■ Problem requirements ■
Find the line that contains "[15,1569,239,1599] Contatore click: 113". Then set down that line and all the lines after it, to the end of the records, exactly and with nothing added.

BEGIN Source records

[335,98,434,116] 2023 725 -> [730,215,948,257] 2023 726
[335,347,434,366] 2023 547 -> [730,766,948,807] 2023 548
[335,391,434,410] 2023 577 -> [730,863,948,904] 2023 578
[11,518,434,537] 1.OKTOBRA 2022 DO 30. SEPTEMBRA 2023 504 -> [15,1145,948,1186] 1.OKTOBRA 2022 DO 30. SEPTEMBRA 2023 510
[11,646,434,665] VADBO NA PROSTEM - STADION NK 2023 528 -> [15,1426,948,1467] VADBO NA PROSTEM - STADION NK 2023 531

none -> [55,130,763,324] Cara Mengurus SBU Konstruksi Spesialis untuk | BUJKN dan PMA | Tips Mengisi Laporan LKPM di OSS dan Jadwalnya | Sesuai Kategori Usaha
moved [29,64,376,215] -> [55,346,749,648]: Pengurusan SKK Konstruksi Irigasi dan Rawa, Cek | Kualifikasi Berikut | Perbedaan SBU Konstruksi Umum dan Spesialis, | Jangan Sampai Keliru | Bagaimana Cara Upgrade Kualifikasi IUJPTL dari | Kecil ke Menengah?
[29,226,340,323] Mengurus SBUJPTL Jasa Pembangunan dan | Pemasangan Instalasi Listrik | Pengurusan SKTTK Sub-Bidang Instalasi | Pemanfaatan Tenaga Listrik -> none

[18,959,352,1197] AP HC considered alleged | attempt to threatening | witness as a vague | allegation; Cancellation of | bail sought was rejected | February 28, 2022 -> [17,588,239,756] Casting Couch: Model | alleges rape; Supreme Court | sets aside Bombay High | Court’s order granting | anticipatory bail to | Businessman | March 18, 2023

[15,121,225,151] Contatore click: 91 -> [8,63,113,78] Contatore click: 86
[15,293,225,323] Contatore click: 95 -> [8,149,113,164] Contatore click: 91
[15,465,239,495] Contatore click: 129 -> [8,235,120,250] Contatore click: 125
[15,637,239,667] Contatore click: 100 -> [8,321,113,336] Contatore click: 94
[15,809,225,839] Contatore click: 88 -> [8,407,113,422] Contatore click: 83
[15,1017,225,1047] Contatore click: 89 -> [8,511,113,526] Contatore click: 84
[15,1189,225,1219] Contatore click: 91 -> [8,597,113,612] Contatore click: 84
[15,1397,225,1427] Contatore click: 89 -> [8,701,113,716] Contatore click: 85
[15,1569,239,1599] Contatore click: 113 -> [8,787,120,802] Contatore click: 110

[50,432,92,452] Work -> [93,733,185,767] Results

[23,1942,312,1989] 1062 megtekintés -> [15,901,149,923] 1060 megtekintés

END Source records

■ Written answer ■
[15,1569,239,1599] Contatore click: 113 -> [8,787,120,802] Contatore click: 110

[50,432,92,452] Work -> [93,733,185,767] Results

[23,1942,312,1989] 1062 megtekintés -> [15,901,149,923] 1060 megtekintés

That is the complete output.